■ WHAT IS NEEDED
Go to the line holding "font-size: 17.5px;" in the entries below and write out exactly every line down to and including the line holding "are probably falcate.</span></p>".

Dataset excerpts

+ + +

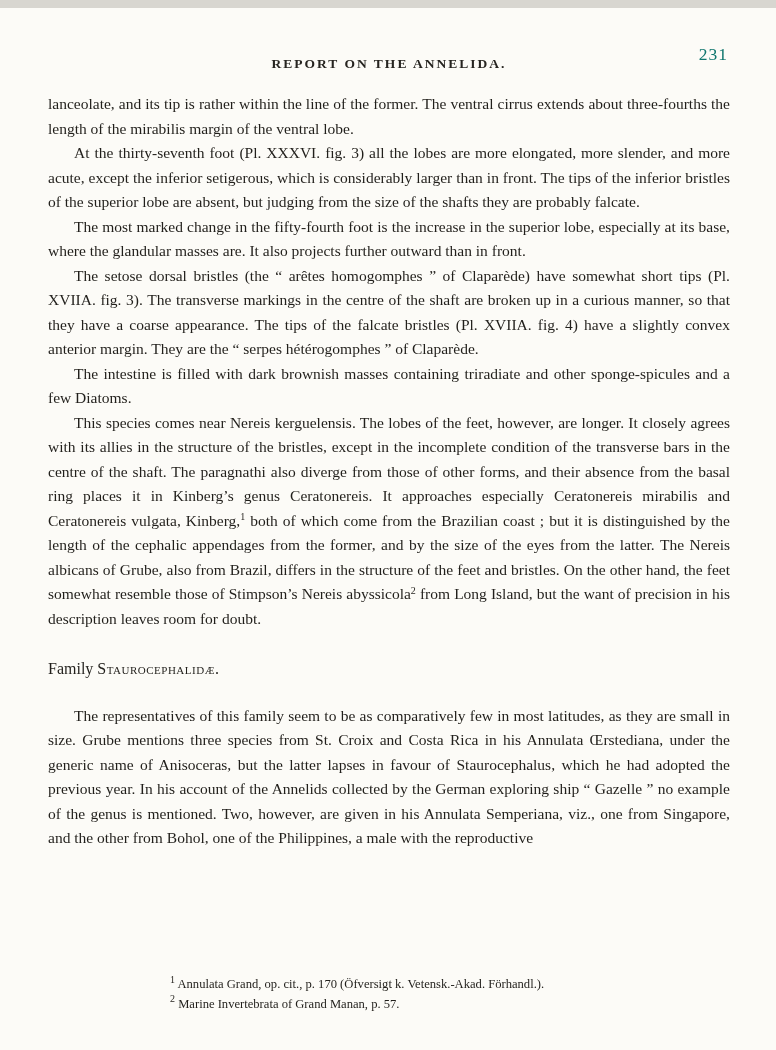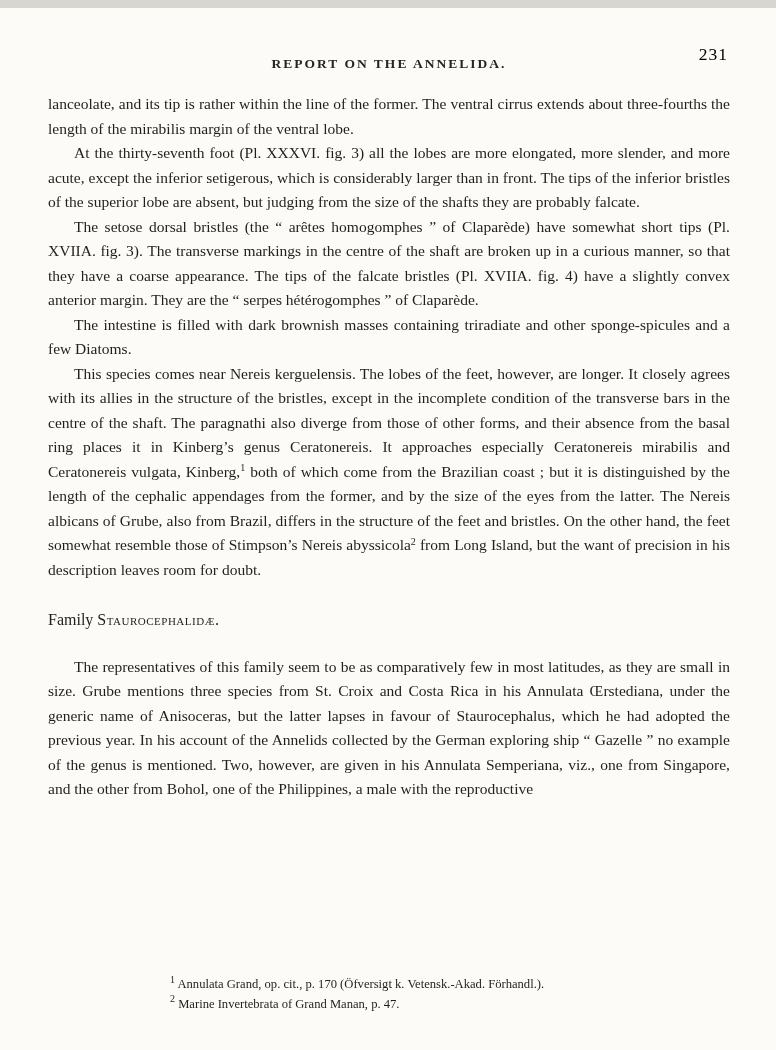--- a/index.html
+++ b/index.html
@@ -21,21 +21,21 @@
     text-align: center;
     font-size: 13.5px;
     font-weight: 700;
     letter-spacing: 2px;
     color: #262420;
   }
   .page-num {
     position: absolute; right: 2px; top: 0px;
     font-size: 17.5px;
     letter-spacing: 1px;
-    color: #000000;
+    color: #0f766e;
   }
   .body-text {
     margin-top: 14px;
     font-size: 15.5px;
     line-height: 24.5px;
     text-align: justify;
   }
   p.para { margin: 0; }
   p.para.indent { text-indent: 26px; }
   .section-heading {
@@ -68,24 +68,25 @@
 
 <div class="page">
   <div class="running-head">
     <span class="head-title">REPORT ON THE ANNELIDA.</span>
     <span class="page-num">231</span>
   </div>
 
   <div class="body-text">
       <p class="para"><span>lanceolate, and its tip is rather within the line of the former.  The ventral cirrus extends about three-fourths the length of the mirabilis margin of the ventral lobe.</span></p>
       <p class="para indent"><span>At the thirty-seventh foot (Pl. XXXVI. fig. 3) all the lobes are more elongated, more slender, and more acute, except the inferior setigerous, which is considerably larger than in front.  The tips of the inferior bristles of the superior lobe are absent, but judging from the size of the shafts they are probably falcate.</span></p>
+      <p class="para indent"><span>The most marked change in the fifty-fourth foot is the increase in the superior lobe, especially at its base, where the glandular masses are.  It also projects further outward than in front.</span></p>
       <p class="para indent"><span>The setose dorsal bristles (the “ arêtes homogomphes ” of Claparède) have somewhat short tips (Pl. XVIIA. fig. 3).  The transverse markings in the centre of the shaft are broken up in a curious manner, so that they have a coarse appearance.  The tips of the falcate bristles (Pl. XVIIA. fig. 4) have a slightly convex anterior margin.  They are the “ serpes hétérogomphes ” of Claparède.</span></p>
       <p class="para indent"><span>The intestine is filled with dark brownish masses containing triradiate and other sponge-spicules and a few Diatoms.</span></p>
       <p class="para indent"><span>This species comes near </span><span class="it">Nereis kerguelensis</span><span>.  The lobes of the feet, however, are longer.  It closely agrees with its allies in the structure of the bristles, except in the incomplete condition of the transverse bars in the centre of the shaft.  The paragnathi also diverge from those of other forms, and their absence from the basal ring places it in Kinberg’s genus </span><span class="it">Ceratonereis</span><span>.  It approaches especially </span><span class="it">Ceratonereis mirabilis</span><span> and </span><span class="it">Ceratonereis vulgata</span><span>, Kinberg,</span><sup>1</sup><span> both of which come from the Brazilian coast ; but it is distinguished by the length of the cephalic appendages from the former, and by the size of the eyes from the latter.  The </span><span class="it">Nereis albicans</span><span> of Grube, also from Brazil, differs in the structure of the feet and bristles.  On the other hand, the feet somewhat resemble those of Stimpson’s </span><span class="it">Nereis abyssicola</span><sup>2</sup><span> from Long Island, but the want of precision in his description leaves room for doubt.</span></p>
       <div class="section-heading"><span>Family </span><span class="sc">Staurocephalidæ.</span></div>
       <p class="para indent"><span>The representatives of this family seem to be as comparatively few in most latitudes, as they are small in size.  Grube mentions three species from St. Croix and Costa Rica in his Annulata Œrstediana, under the generic name of </span><span class="it">Anisoceras</span><span>, but the latter lapses in favour of </span><span class="it">Staurocephalus</span><span>, which he had adopted the previous year.  In his account of the Annelids collected by the German exploring ship “ Gazelle ” no example of the genus is mentioned.  Two, however, are given in his Annulata Semperiana, viz., one from Singapore, and the other from Bohol, one of the Philippines, a male with the reproductive</span></p>
     </div>
 
   <div class="footnotes">
       <div class="footnote"><sup>1</sup><span> Annulata Grand, </span><span class="it">op. cit.</span><span>, p. 170 (</span><span class="it">Öfversigt k. Vetensk.-Akad. Förhandl.</span><span>).</span></div>
-      <div class="footnote"><sup>2</sup><span> Marine Invertebrata of Grand Manan, p. 47.</span></div>
+      <div class="footnote"><sup>2</sup><span> Marine Invertebrata of Grand Manan, p. 57.</span></div>
     </div>
 </div>
 
 </body></html>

+ + +

■ EXERCISE OUTPUT
     font-size: 17.5px;
     letter-spacing: 1px;
-    color: #000000;
+    color: #0f766e;
   }
   .body-text {
     margin-top: 14px;
     font-size: 15.5px;
     line-height: 24.5px;
     text-align: justify;
   }
   p.para { margin: 0; }
   p.para.indent { text-indent: 26px; }
   .section-heading {
@@ -68,24 +68,25 @@
 
 <div class="page">
   <div class="running-head">
     <span class="head-title">REPORT ON THE ANNELIDA.</span>
     <span class="page-num">231</span>
   </div>
 
   <div class="body-text">
       <p class="para"><span>lanceolate, and its tip is rather within the line of the former.  The ventral cirrus extends about three-fourths the length of the mirabilis margin of the ventral lobe.</span></p>
       <p class="para indent"><span>At the thirty-seventh foot (Pl. XXXVI. fig. 3) all the lobes are more elongated, more slender, and more acute, except the inferior setigerous, which is considerably larger than in front.  The tips of the inferior bristles of the superior lobe are absent, but judging from the size of the shafts they are probably falcate.</span></p>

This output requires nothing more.